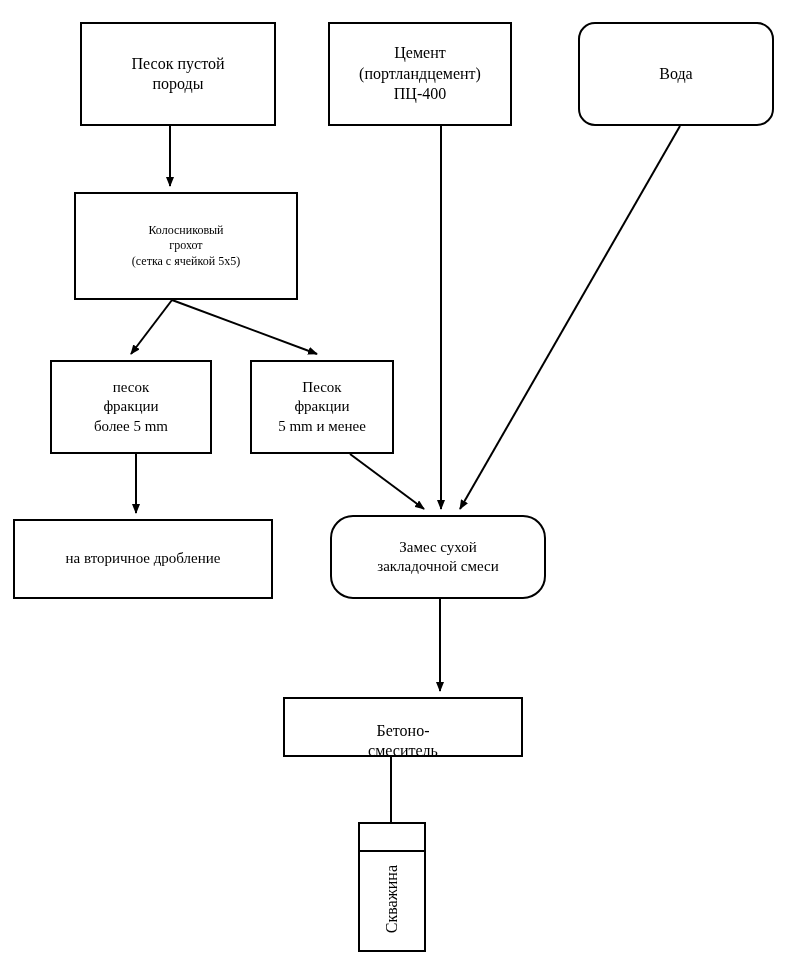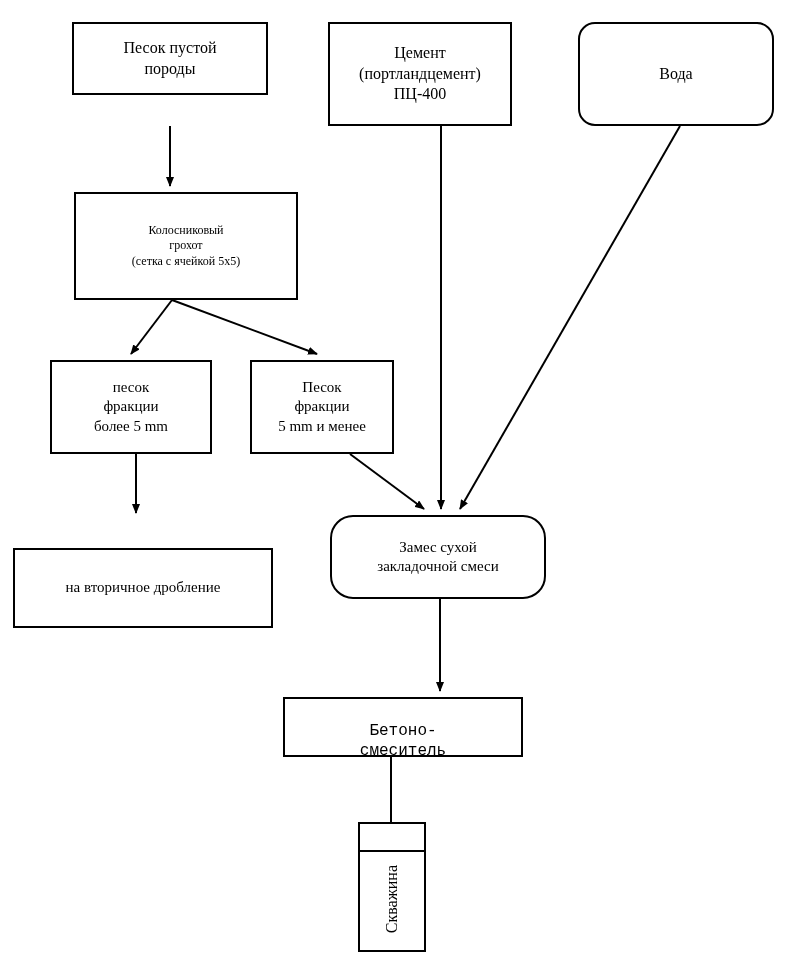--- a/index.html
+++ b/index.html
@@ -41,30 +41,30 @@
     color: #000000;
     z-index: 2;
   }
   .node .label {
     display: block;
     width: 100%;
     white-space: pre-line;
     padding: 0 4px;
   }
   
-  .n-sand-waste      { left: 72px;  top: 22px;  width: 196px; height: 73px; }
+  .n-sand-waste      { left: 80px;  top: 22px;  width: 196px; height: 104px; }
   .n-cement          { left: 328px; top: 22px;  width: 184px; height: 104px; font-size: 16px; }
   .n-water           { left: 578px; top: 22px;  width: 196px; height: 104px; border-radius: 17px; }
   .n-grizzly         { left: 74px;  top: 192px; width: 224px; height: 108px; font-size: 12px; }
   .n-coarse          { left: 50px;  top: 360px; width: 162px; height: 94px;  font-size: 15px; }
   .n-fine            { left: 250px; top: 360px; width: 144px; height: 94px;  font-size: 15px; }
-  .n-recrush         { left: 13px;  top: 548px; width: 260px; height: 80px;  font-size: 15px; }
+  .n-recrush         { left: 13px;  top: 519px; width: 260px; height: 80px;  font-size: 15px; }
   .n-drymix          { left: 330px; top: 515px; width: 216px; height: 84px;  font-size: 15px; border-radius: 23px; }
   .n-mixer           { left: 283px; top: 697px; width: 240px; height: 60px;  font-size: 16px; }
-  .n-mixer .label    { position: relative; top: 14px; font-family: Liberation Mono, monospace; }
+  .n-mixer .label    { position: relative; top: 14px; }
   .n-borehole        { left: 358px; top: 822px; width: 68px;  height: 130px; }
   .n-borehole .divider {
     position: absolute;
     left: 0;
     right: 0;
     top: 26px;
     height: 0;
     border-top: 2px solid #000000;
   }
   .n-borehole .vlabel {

▸ **Task item**
Each line holding "border" in the records should be copied out.

▸ **Exercise response**
   .n-water           { left: 578px; top: 22px;  width: 196px; height: 104px; border-radius: 17px; }
   .n-drymix          { left: 330px; top: 515px; width: 216px; height: 84px;  font-size: 15px; border-radius: 23px; }
     border-top: 2px solid #000000;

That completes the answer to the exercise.